La simulation est un moyen de mettre en musique ces différentes temporalités et de repérer les effets de leurs différentes combinaisons (répétition d’une pratique sans impact particulier, répétition d’une pratique avec cumul des conséquences, pratique agricole rare à impact très fort, pratique agricole courante n’ayant pas d’impact particulier…). Ceci est un avantage considérable comparativement à l’étude du passé, c’est-à-dire d’une succession d’images du territoire construites à partir d’une autre réalité technique et socio-économique des systèmes agraires.
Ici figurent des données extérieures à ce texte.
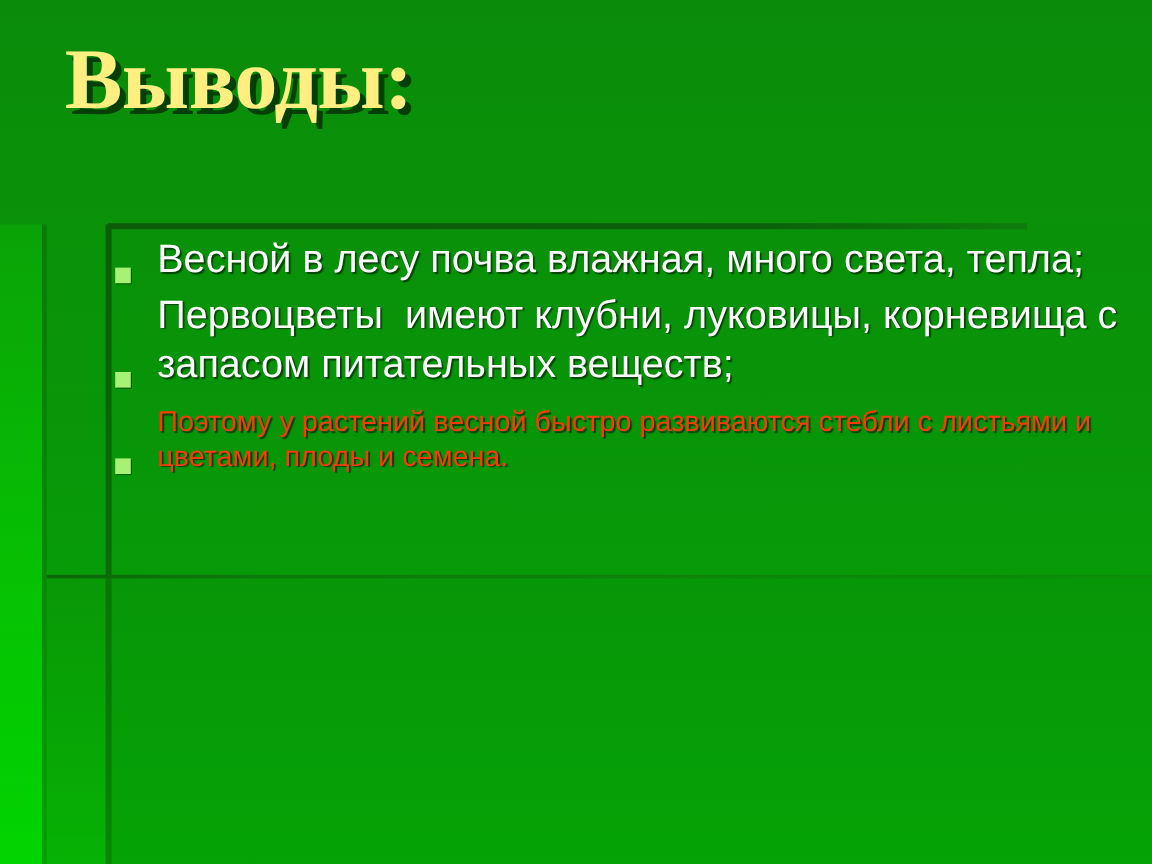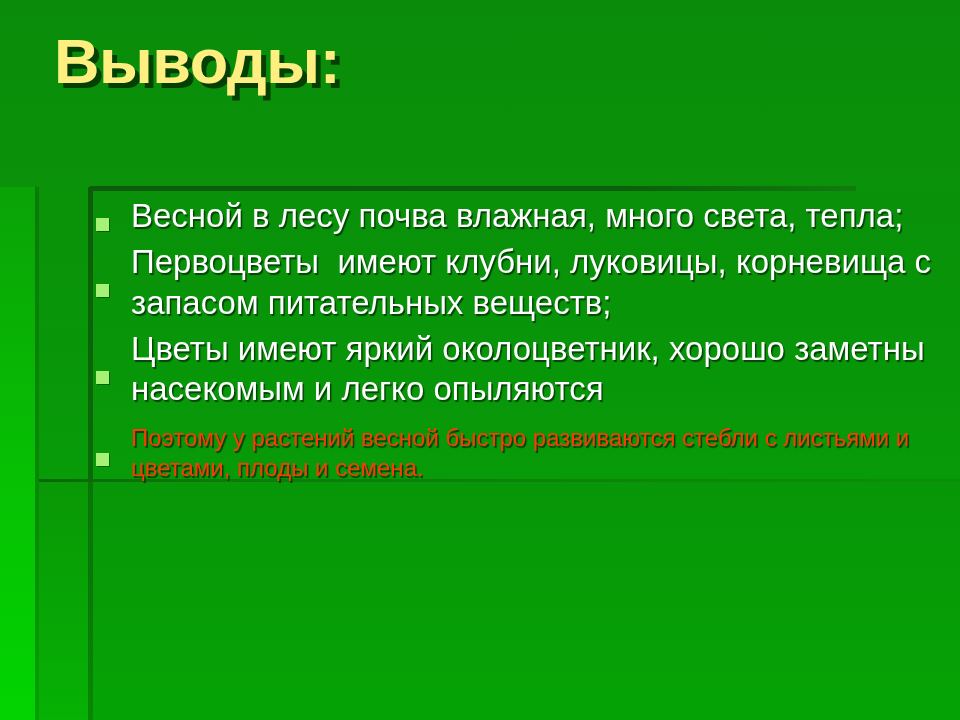"Выводы:" .title { font-family: Liberation Sans, sans-serif -> Liberation Serif, serif; font-size: 63px -> 72px }
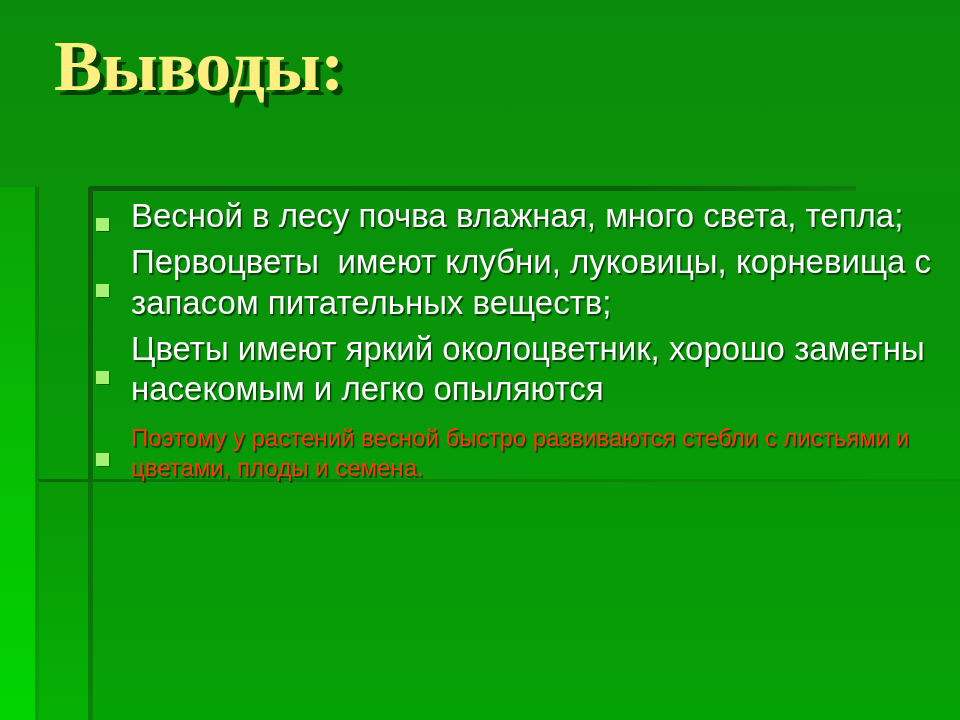"Весной в лесу почва влажная," .bullet-row { align-items: center -> flex-end }
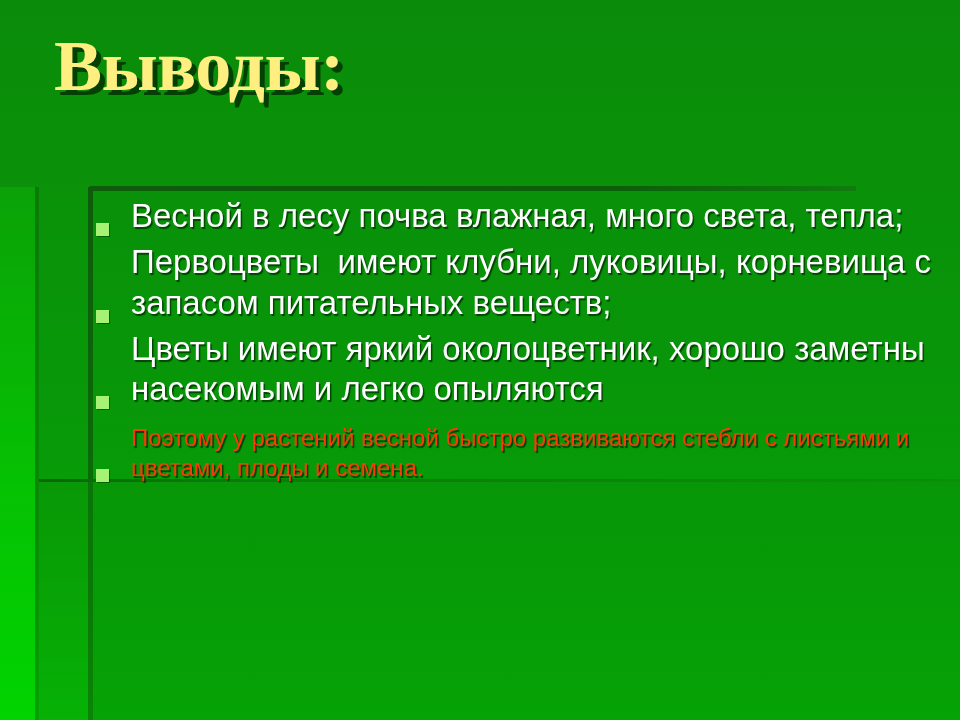"Цветы имеют яркий околоцветник, хорошо" li.bullet-row { html: <li> <span></span> <span>Цветы имеют яркий околоцветник, хорошо заметны насекомым и легко опыляются</span> </li> -> none }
La simulation offre la possibilité d’une part, de reproduire cette réalité passée pour rechercher les explications des phénomènes à l’origine des paysages actuels (POIX C. et MICHELIN Y., 1998; CALVO-IGLESIAS M.S. et al., 2006), et d’autre part, d’essayer d’anticiper l’impact de scénarios de gestion envisagés (JANIN C. et al., 1993; VERBURG P.H.

et al., 2006).

8 La spatialité du paysage : la considération de la multiplicité des interactions entre les éléments paysagers et les pratiques agricoles génère un différentiel spatial. La localisation, la distribution et l’emprise spatiale respectives des pratiques agricoles et des éléments paysagers sont des points importants à considérer pour l’explication des évolutions d’un paysage. Mais, s’il semble du bon sens que la situation A (un seul agriculteur du territoire implante quelques centaines de mètres de haies sur son parcellaire) et la situation B (tous les agriculteurs du territoire décident de clôturer leurs parcelles à l’aide de haies) conduisent à des paysages différents, il est parfois difficile de mesurer les effets d’agrégation de certaines pratiques agricoles et d’identifier les seuils permettant de visualiser une différence significative et/ou de répondre à un objectif donné.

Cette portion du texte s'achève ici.